**Your assignment**
Search the records below for the line containing "shipping: 0.00 -> 12.32". Output that line and all later lines exactly; output nothing else.

**Provided data**

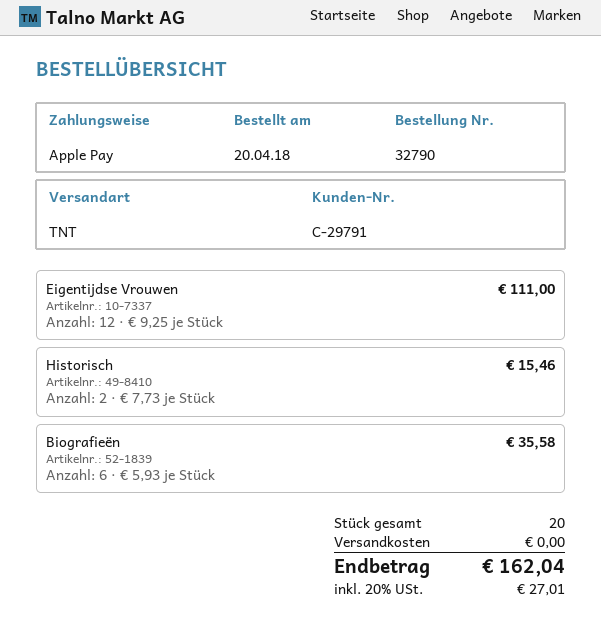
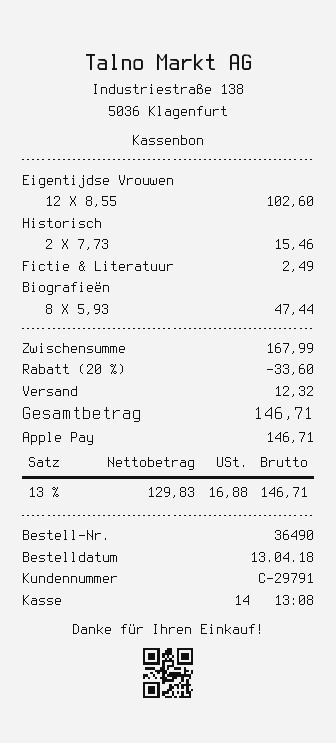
order number: 32790 -> 36490
order date: 2018-04-20 -> 2018-04-13
Eigentijdse Vrouwen: 12 x 9.25 = 111.00 -> 12 x 8.55 = 102.60
Biografieën: 6 x 5.93 = 35.58 -> 8 x 5.93 = 47.44
Fictie & Literatuur: none -> 1 x 2.49 = 2.49
discount: none -> 20% = 33.60
shipping: 0.00 -> 12.32
tax: 20% = 27.01 -> 13% = 16.88
total: 162.04 -> 146.71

**Response area**
shipping: 0.00 -> 12.32
tax: 20% = 27.01 -> 13% = 16.88
total: 162.04 -> 146.71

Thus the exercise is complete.